— Task to complete —
From the listing below, copy each line where "includes" occurs.

Start of Input records

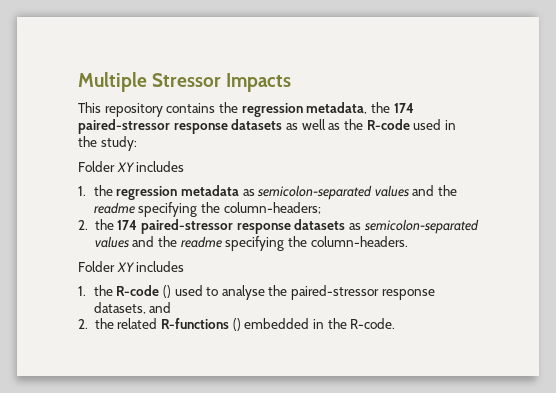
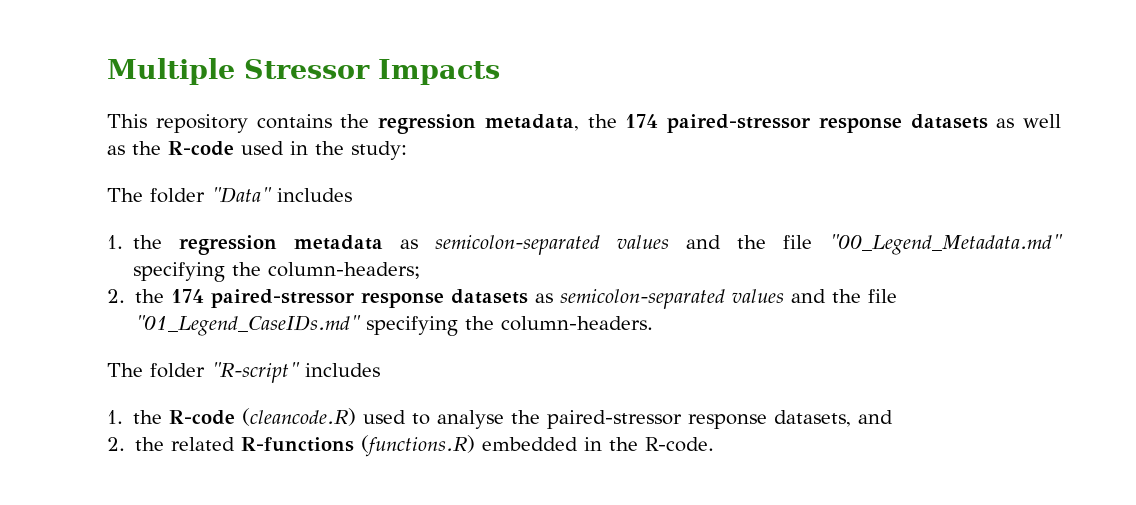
  This repository contains the regression metadata, the 174 paired-stressor response datasets as well as the R-code used in the study:
- Folder XY includes
+ The folder "Data" includes
- 1. the regression metadata as semicolon-separated values and the readme specifying the column-headers;
+ 1. the regression metadata as semicolon-separated values and the file "00_Legend_Metadata.md" specifying the column-headers;
- 2. the 174 paired-stressor response datasets as semicolon-separated values and the readme specifying the column-headers.
- Folder XY includes
+ 2. the 174 paired-stressor response datasets as semicolon-separated values and the file "01_Legend_CaseIDs.md" specifying the column-headers.
+ The folder "R-script" includes
- 1. the R-code () used to analyse the paired-stressor response datasets, and
+ 1. the R-code (cleancode.R) used to analyse the paired-stressor response datasets, and
- 2. the related R-functions () embedded in the R-code.
+ 2. the related R-functions (functions.R) embedded in the R-code.

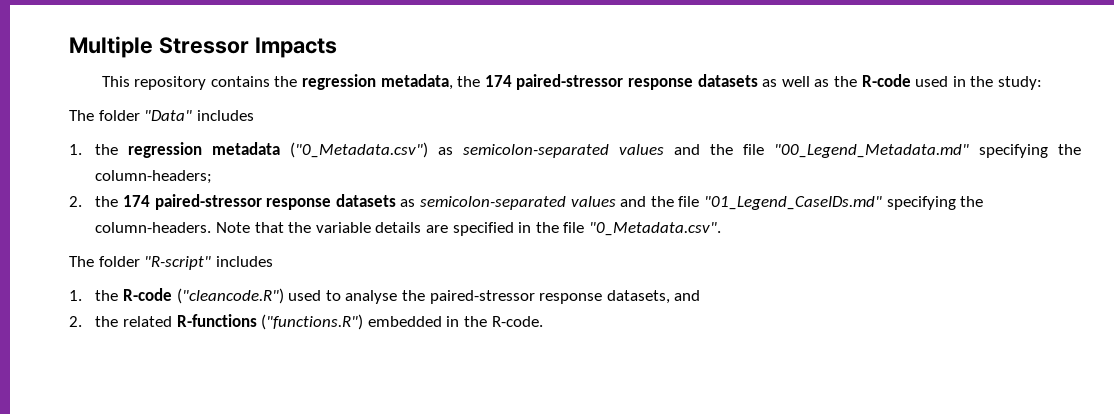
- 1. the regression metadata as semicolon-separated values and the file "00_Legend_Metadata.md" specifying the column-headers;
+ 1. the regression metadata ("0_Metadata.csv") as semicolon-separated values and the file "00_Legend_Metadata.md" specifying the column-headers;
+ Note that the variable details are specified in the file "0_Metadata.csv".
- 1. the R-code (cleancode.R) used to analyse the paired-stressor response datasets, and
+ 1. the R-code ("cleancode.R") used to analyse the paired-stressor response datasets, and
- 2. the related R-functions (functions.R) embedded in the R-code.
+ 2. the related R-functions ("functions.R") embedded in the R-code.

End of Input records

— Solution to this problem —
- Folder XY includes
+ The folder "Data" includes
- Folder XY includes
+ The folder "R-script" includes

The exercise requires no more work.